A Brand New Image?

Should Personality Rights be

Recognised in the UK?

Intellectual Property Law

Module: LW 556

Name: Kim Fox

Student Number: 02315706

Word Count: 5,287

Introduction

Definition:

The right of publicity is generally defined as the right of an individual to control the commercial exploitation of his or her name, likeness and persona, and the right to receive remuneration from that exploitation.[1]

Every day we are deluged by images of celebrities either promoting or endorsing almost every product imaginable, from food and drink all the way through to sportswear, electronics and even cosmetics.

Over the years, sports people and celebrities have become increasingly aware of the value of their image rights in a world where product endorsement is common and perceived to be lucrative.[2] Many companies recognise the attractive force of the reputation of a celebrity as an encouragement to buy products or use services, and fully understand that celebrities can create awareness, focus attention and transfer images and glamour to products that otherwise might remain anonymous.In addition to an attractive packaging and a respected trade mark, the limelight of a celebrity adds substantial market value to a product.[3]
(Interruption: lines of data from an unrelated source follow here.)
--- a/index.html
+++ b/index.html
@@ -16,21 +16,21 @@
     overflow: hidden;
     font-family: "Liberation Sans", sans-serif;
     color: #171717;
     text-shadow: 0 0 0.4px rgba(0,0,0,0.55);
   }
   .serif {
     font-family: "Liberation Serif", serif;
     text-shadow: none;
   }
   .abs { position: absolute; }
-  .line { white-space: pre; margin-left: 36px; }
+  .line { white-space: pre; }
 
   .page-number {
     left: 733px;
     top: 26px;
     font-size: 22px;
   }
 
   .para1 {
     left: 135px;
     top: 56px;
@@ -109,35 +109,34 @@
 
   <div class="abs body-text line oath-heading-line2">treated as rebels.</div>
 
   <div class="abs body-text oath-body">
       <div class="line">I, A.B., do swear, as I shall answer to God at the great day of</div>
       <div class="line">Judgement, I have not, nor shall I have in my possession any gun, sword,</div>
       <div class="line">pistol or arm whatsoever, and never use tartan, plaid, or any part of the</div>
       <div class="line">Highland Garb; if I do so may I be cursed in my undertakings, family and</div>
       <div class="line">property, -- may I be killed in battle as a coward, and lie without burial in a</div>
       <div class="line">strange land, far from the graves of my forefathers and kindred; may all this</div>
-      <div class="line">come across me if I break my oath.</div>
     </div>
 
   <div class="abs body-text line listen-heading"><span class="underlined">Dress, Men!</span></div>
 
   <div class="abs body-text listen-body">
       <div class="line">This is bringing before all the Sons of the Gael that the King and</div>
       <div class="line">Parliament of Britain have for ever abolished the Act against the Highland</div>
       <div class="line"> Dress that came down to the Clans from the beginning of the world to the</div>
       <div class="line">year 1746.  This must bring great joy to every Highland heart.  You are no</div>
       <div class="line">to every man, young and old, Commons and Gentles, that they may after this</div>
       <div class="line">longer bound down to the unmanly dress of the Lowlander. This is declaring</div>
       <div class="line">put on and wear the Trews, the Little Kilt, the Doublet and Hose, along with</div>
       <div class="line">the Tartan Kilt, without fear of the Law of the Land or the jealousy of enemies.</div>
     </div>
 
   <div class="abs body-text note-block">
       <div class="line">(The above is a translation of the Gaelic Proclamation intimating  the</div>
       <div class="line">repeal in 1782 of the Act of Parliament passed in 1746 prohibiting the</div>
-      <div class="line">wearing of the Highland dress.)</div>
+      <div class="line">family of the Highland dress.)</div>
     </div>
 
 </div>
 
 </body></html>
In the last decade or two, as this "celebrity industry" has grown in power, organization, and sophistication,the use of one’s image or personality for the marketing of goods and services has become more and more valuable and both advertisers and marketing departments alike have been quick to tap into this segment of the public's apparently ceaseless appetite for images of its idols.[4] However,as the costs involved in celebrity production have soared, the pressure for legal commodification of personas has intensified.[5]Many believe that the market value of 'popularity' is extremely vulnerable,[6] as aside from the risk of unfavourable media coverage, free-riders often cash in and appropriate the celebrity's personality features in order to promote their goods and services: names, voices and likenesses are hi-jacked for advertisements, and look-alikes and caricatures replace celebrities who are reluctant to lend their image to certain products.[7]

The English courts, however, have always been sceptical about creating monopoly rights in nebulous concepts such as names, likenesses or popularity,[8] and the notion is still very much alien within the UK. In the absence of personality or publicity rights,[9] celebrities are thus forced to try and seek protection of the business value of their personality by other means,[10] whether under copyright law, trade mark law, or by pushing the boundaries in the tort of passing-off.[11]
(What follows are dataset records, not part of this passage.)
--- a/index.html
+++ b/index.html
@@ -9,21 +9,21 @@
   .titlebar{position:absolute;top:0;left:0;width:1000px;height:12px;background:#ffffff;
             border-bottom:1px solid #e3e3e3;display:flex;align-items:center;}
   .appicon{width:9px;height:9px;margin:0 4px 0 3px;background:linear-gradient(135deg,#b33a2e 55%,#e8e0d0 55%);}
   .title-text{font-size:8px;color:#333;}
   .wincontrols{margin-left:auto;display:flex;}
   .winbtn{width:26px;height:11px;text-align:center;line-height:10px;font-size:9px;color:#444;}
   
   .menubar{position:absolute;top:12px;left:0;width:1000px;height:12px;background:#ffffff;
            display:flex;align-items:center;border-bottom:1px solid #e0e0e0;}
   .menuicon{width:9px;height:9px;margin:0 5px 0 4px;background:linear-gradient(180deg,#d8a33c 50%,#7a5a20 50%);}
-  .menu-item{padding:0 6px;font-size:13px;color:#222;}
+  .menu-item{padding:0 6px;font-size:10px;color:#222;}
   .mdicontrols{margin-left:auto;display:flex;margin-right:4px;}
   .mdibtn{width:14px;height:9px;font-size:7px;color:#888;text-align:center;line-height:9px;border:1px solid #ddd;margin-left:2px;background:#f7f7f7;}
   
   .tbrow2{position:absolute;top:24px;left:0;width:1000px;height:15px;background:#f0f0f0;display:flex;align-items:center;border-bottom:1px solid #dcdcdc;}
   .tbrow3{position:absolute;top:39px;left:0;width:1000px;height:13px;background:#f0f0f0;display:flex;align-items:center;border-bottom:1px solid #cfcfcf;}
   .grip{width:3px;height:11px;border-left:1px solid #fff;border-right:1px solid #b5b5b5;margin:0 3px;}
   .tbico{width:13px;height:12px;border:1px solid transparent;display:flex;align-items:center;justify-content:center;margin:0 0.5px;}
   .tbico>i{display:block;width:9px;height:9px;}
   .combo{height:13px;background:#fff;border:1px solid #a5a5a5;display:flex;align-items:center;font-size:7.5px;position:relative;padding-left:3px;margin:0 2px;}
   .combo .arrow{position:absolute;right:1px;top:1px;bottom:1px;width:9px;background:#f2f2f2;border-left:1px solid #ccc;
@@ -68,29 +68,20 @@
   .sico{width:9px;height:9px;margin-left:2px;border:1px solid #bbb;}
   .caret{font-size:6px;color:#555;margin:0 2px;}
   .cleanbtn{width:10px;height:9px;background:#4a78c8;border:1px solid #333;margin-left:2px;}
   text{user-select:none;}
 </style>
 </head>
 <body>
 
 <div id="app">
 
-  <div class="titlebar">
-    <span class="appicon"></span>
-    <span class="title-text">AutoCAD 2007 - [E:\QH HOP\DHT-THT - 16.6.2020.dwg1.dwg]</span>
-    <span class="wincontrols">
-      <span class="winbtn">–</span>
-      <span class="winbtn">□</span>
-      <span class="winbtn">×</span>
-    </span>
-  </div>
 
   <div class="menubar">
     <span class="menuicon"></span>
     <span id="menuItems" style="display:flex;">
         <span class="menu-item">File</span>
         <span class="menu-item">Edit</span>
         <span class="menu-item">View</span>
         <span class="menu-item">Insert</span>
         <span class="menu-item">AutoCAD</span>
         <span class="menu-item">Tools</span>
Evidently, the area of personality rights is fraught with difficulty and raises many questions.[12] Other jurisdictions, notably the United States[13] has had decades of experience with regard to a personality right,[14] and it is here that I will be basing the substantive aspect of this article. Namely I will be attempting to disprove some of the common threads of argument that lay claim for a need of Personality Rights here in the UK.
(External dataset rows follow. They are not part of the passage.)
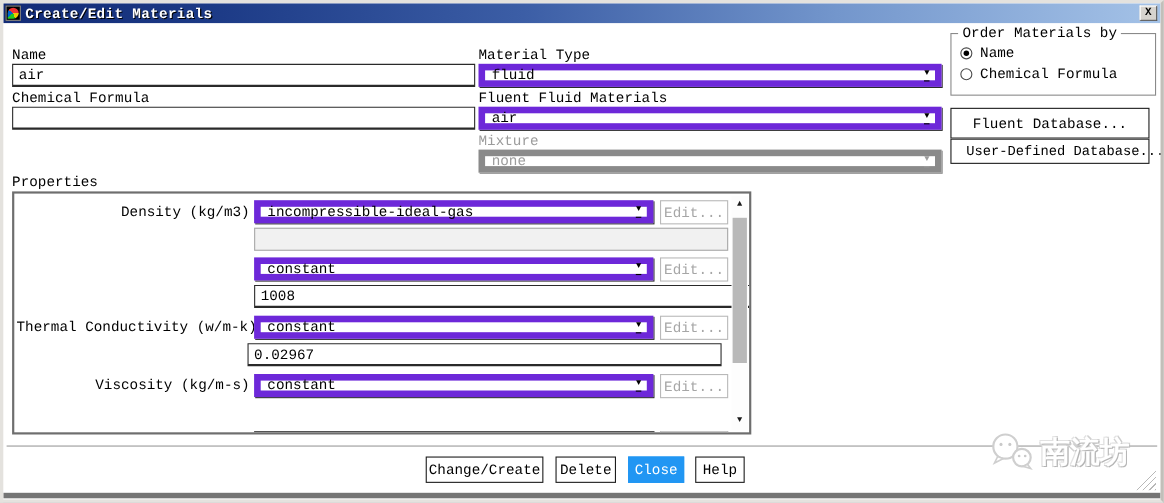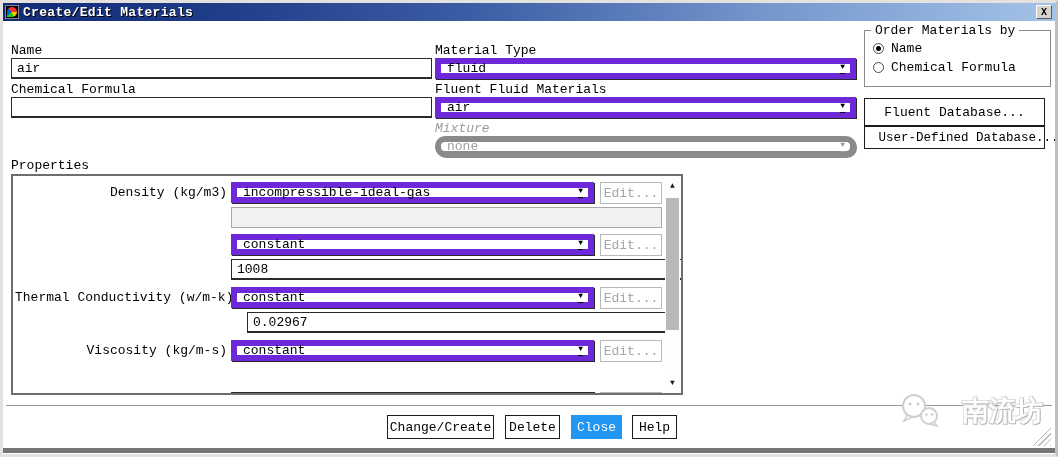--- a/index.html
+++ b/index.html
@@ -28,39 +28,39 @@
     border-radius:50% 50% 50% 0; }
   .title-text { color:#fff; font-weight:bold; font-size:13px; text-shadow:1px 1px 0 #000; letter-spacing:0.3px; }
   .close-btn {
     position:absolute; right:3px; top:2px; width:16px; height:14px;
     background:#d6d3ce; border:1px solid; border-color:#fff #5a5a5a #5a5a5a #fff;
     font-family:inherit; font-size:10px; font-weight:bold; line-height:11px; text-align:center; color:#000; cursor:default;
   }
 
   
   .lbl { position:absolute; height:14px; line-height:14px; white-space:nowrap; }
-  .lbl.disabled { color:#9c9c9c;font-style:italic; }
+  .lbl.disabled { color:#9c9c9c; }
 
   .tinput {
     position:absolute; height:21px; background:#fff;
     border:1px solid #2a2a2a; border-bottom-width:2px;
     font-family:inherit; font-size:13px; padding:0 5px; color:#000; outline:none;
   }
   .tinput.gray { background:#f1f1f1; border-color:#a8a8a8; border-bottom-width:1px; }
 
   .combo {
     position:absolute; height:21px; background:#fff;
     border:6px solid #6d28d9; box-shadow:1px 1px 0 #2a2a2a;
     display:flex; align-items:center; padding:0 22px 0 6px; white-space:nowrap; cursor:default;
   }
   .combo-arrow {
     position:absolute; right:5px; top:50%; transform:translateY(-54%);
     font-size:8px; line-height:8px; padding-bottom:2px; border-bottom:1px solid #000; color:#000;
   }
-  .combo.disabled { color:#9c9c9c; border-color:#8a8a8a; box-shadow:1px 1px 0 #8a8a8a;border-radius:10px; }
+  .combo.disabled { color:#9c9c9c; border-color:#8a8a8a; box-shadow:1px 1px 0 #8a8a8a; }
   .combo.disabled .combo-arrow { color:#9c9c9c; border-bottom-color:#9c9c9c; }
 
   .btn {
     position:absolute; background:#fff; border:1px solid #1c1c1c;
     font-family:inherit; font-size:13px; color:#000;
     display:flex; align-items:center; justify-content:center; white-space:nowrap; cursor:default;
   }
   .btn.small-text { font-size:12.5px;padding-left:28px; }
   .btn.accent { background:#2196f3; border-color:#2196f3; color:#fff; }
 
@@ -87,21 +87,21 @@
   .partial-edit { position:absolute; left:587px; top:216px; width:62px; height:6px; border:1px solid #b9b9b9; border-bottom:none; }
 
   .scrollbar { position:absolute; left:652px; top:2px; width:15px; height:213px; background:#fdfdfd; }
   .sb-arrow { position:absolute; left:0; width:15px; height:12px; font-size:8px; line-height:12px; text-align:center; color:#1a1a1a; cursor:default; }
   .sb-thumb { position:absolute; left:1px; width:13px; top:20px; height:132px; background:#b9b9b9; cursor:default; }
 
   
   .separator { position:absolute; left:3px; right:3px; top:402px; border-top:1px solid #9a9a9a; }
 
   
-  .watermark { position:absolute; left:896px; top:390px; display:flex; align-items:center; gap:21px; pointer-events:none; }
+  .watermark { position:absolute; left:896px; top:390px; display:flex; align-items:center; gap:5px; pointer-events:none; }
   .wm-text {
     font-size:27px; font-weight:bold; color:#fff; white-space:nowrap;
     text-shadow: 1px 1px 0 #b5b5b5, -1px -1px 0 #e2e2e2, 1px -1px 0 #d0d0d0, -1px 1px 0 #d0d0d0;
     font-family:"Liberation Sans", sans-serif;
   }
   .grip { position:absolute; right:4px; bottom:8px; width:20px; height:20px;
     background: repeating-linear-gradient(135deg, transparent 0 3px, #b8b8b8 3px 4px);
     clip-path: polygon(100% 0, 100% 100%, 0 100%); }
 </style>
 </head>
@@ -168,21 +168,21 @@
     </div>
     <button class="edit-btn" style="left:587px;top:58px">Edit...</button>
     <input class="tinput" style="left: 218px; top: 83px; width: 503px;" value="1008">
 
     <div class="prop-label" style="top:111px">Thermal Conductivity (w/m-k)</div>
     <div class="combo" style="left:218px;top:111px;width:363px">
       <span>constant</span>
       <span class="combo-arrow">▼</span>
     </div>
     <button class="edit-btn" style="left:587px;top:111px">Edit...</button>
-    <input class="tinput" style="left: 234px; top: 136px; width: 431px;" value="0.02967">
+    <input class="tinput" style="left: 212px; top: 136px; width: 431px;" value="0.02967">
 
     <div class="prop-label" style="top:164px">Viscosity (kg/m-s)</div>
     <div class="combo" style="left:218px;top:164px;width:363px">
       <span>constant</span>
       <span class="combo-arrow">▼</span>
     </div>
     <button class="edit-btn" style="left:587px;top:164px">Edit...</button>
 
     <div class="partial-line"></div>
     <div class="partial-edit"></div>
Personality Rights in a National Context

The Situation in the UK.

"We think that, in addition to and independent of that right of privacy, a man has a right in the publicity value of his photograph ... For it is common knowledge that many prominent persons, far from having their feelings bruised through public exposure of their likeness, would feel sorely deprived if they no longer received money for authorising advertisements, popularising their countenances, displayed in newspapers, buses, trains and subways."[15]

These words of US Judge Jerome Frank in 1953 introduced a new and separate property right to protect the business value of popularity. Surprisingly however, major European jurisdictions seem to be able to ignore 50 years of economic and legal development in this area and remain astonishingly resistant to the needs of the holders of these valuable assets.[16]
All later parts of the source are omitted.